The modern toolbox for machine learning is delicate and complicated. Yet we would like to have a reproducible environment for machine learning which can be run on multiple different platforms for our works to be reproducible. In this devlog I’ll demonstrate a minimum working example for running PyTorch with CUDA.

The code is in this repository.

The objective of this tutorial is to produce a repository which (from the most to least important)

  1. Can run PyTorch and PyTorch-Geometric on CUDA/ROCM
  2. Is able to produce a singularity image that can be run on the cluster (specifically Sherlock)
  3. Can be built with or without Nix

Project configuration

First of all, select compatible PyTorch and PyTorch Geometric versions as well as the CUDA version. In this example it will be CUDA 11.8. We can then write this into the pyproject.toml file:

[tool.poetry]
name = "reproducible"
version = "0.0.1"
description = "Reproducible Machine Learning Environment"
authors = ["Leni Aniva <v@leni.sh>"]
readme = "README.md"
include = []
packages = [{ include = "reproducible" }]

[tool.poetry.scripts]
reproducible = "reproducible.util:main"

[build-system]
requires = ["poetry-core"]
build-backend = "poetry.core.masonry.api"
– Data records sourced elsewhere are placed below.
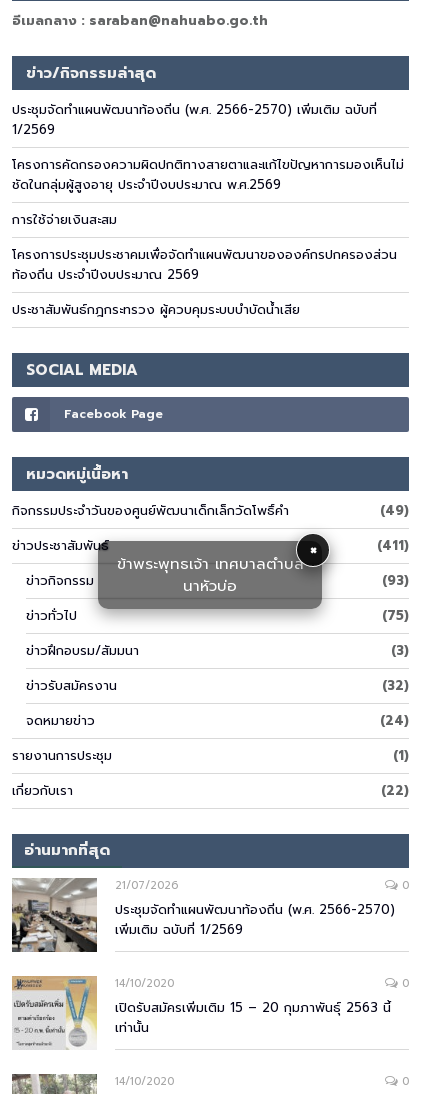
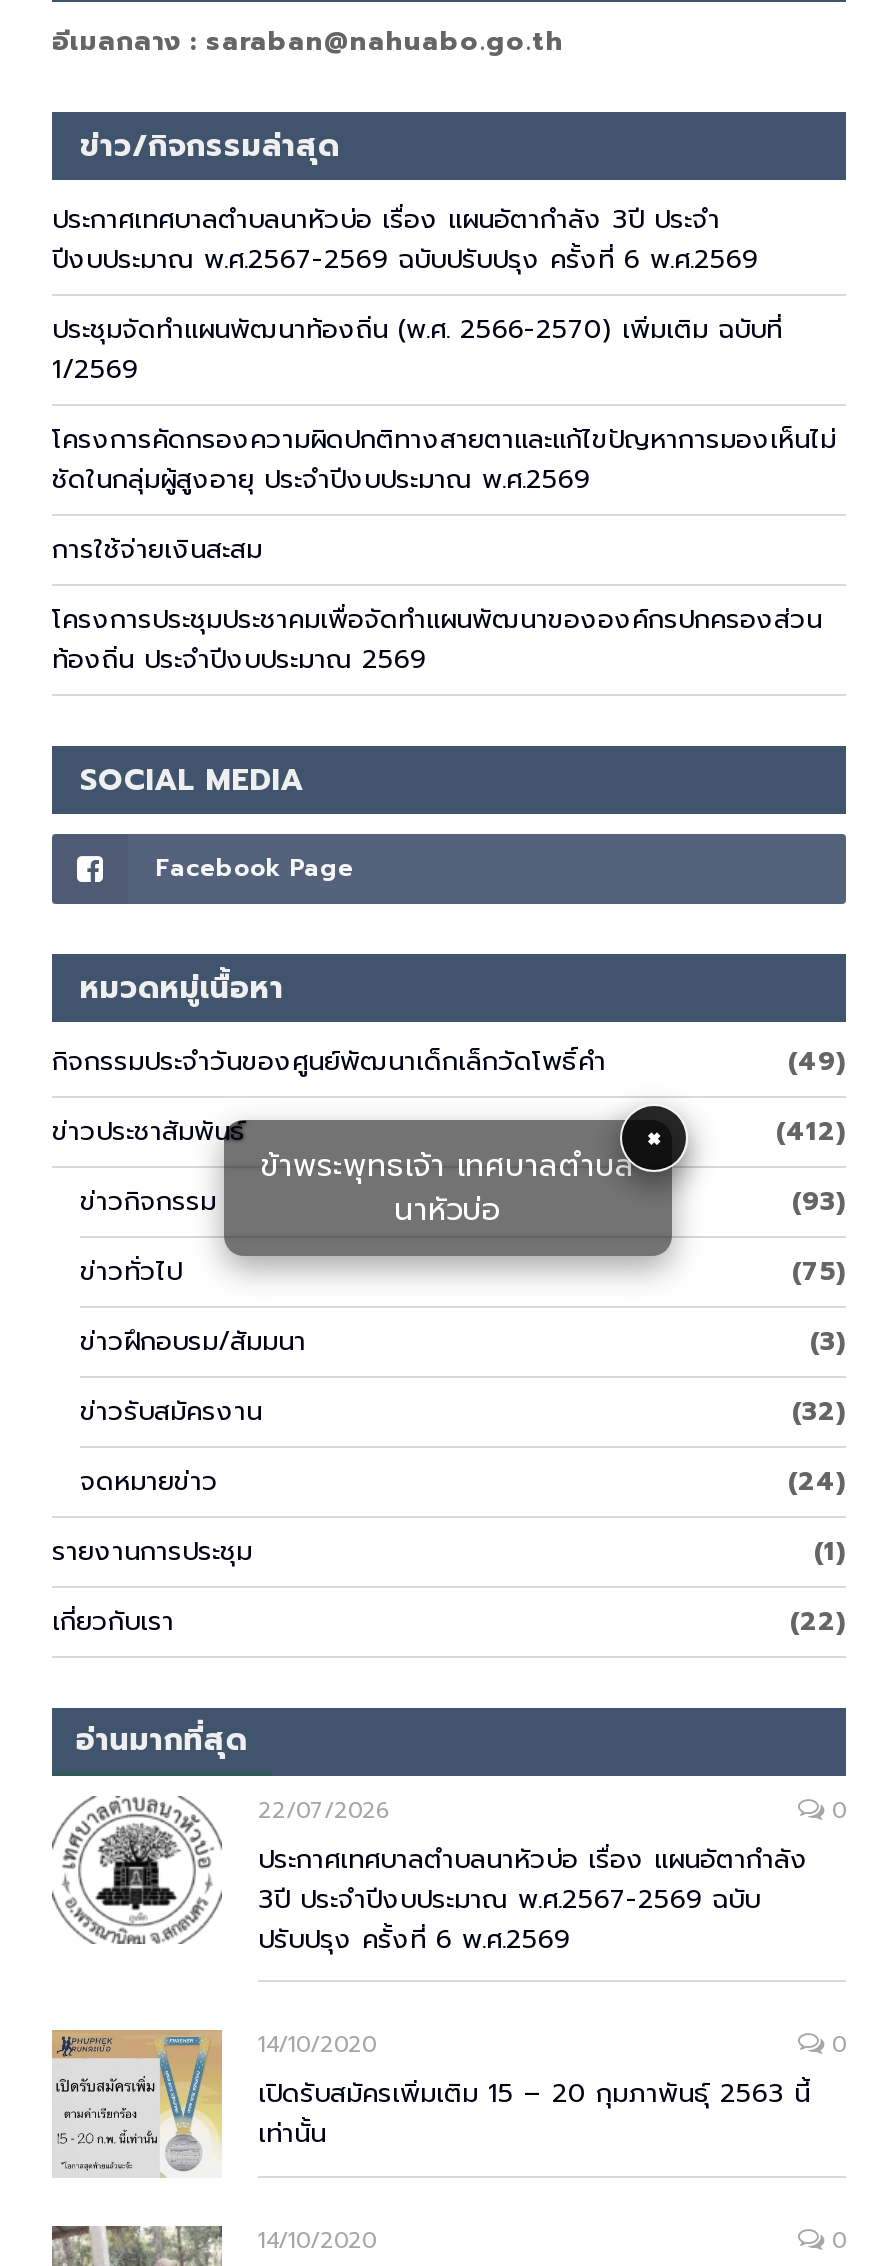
+ ประกาศเทศบาลตำบลนาหัวบ่อ เรื่อง แผนอัตากำลัง 3ปี ประจำ
+ ปีงบประมาณ พ.ศ.2567-2569 ฉบับปรับปรุง ครั้งที่ 6 พ.ศ.2569

moved down: ประชุมจัดทำแผนพัฒนาท้องถิ่น (พ.ศ. 2566-2570) เพิ่มเติม ฉบับที่ | 1/2569 | โครงการคัดกรองความผิดปกติทางสายตาและแก้ไขปัญหาการมองเห็นไม่ | ชัดในกลุ่มผู้สูงอายุ ประจำปีงบประมาณ พ.ศ.2569 | การใช้จ่ายเงินสะสม | โครงการประชุมประชาคมเพื่อจัดทำแผนพัฒนาขององค์กรปกครองส่วน | ท้องถิ่น ประจำปีงบประมาณ 2569

- ประชาสัมพันธ์กฎกระทรวง ผู้ควบคุมระบบบำบัดน้ำเสีย

- (411)
+ (412)

- [image]
- 21/07/2026
+ [image]
+ 22/07/2026

- ประชุมจัดทำแผนพัฒนาท้องถิ่น (พ.ศ. 2566-2570)
- เพิ่มเติม ฉบับที่ 1/2569
+ ประกาศเทศบาลตำบลนาหัวบ่อ เรื่อง แผนอัตากำลัง
+ 3ปี ประจำปีงบประมาณ พ.ศ.2567-2569 ฉบับ
+ ปรับปรุง ครั้งที่ 6 พ.ศ.2569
[tool.poetry.dependencies]
python = "^3.11"
numpy = "^1.26"
#torch = { url = "https://download.pytorch.org/whl/cu118/torch-2.2.1+cu118-cp311-cp311-linux_x86_64.whl" }
torch = { version = "^2.2.0", source = "pytorch-cu118" }
torch-geometric = "^2.5.2"
pyg-lib = { version = "0.4.0", source = "pyg-torch220-cu118" }
torch-cluster = { version = "1.6.3", source = "pyg-torch220-cu118" }
torch-scatter = { version = "2.1.2", source = "pyg-torch220-cu118" }
torch-sparse = { version = "0.6.18", source = "pyg-torch220-cu118" }
torch-spline-conv = { version = "1.2.2", source = "pyg-torch220-cu118" }

[[tool.poetry.source]]
name = "pytorch-cu118"
url = "https://download.pytorch.org/whl/cu118"
priority = "explicit"

[[tool.poetry.source]]
name = "pyg-torch220-cu118"
url = "https://data.pyg.org/whl/torch-2.2.0+cu118.html"
priority = "explicit"

Note that although fetching PyTorch from a URL directly is possible, due to a current bug in poetry2nix, building derivations containing PyTorch will be impossible.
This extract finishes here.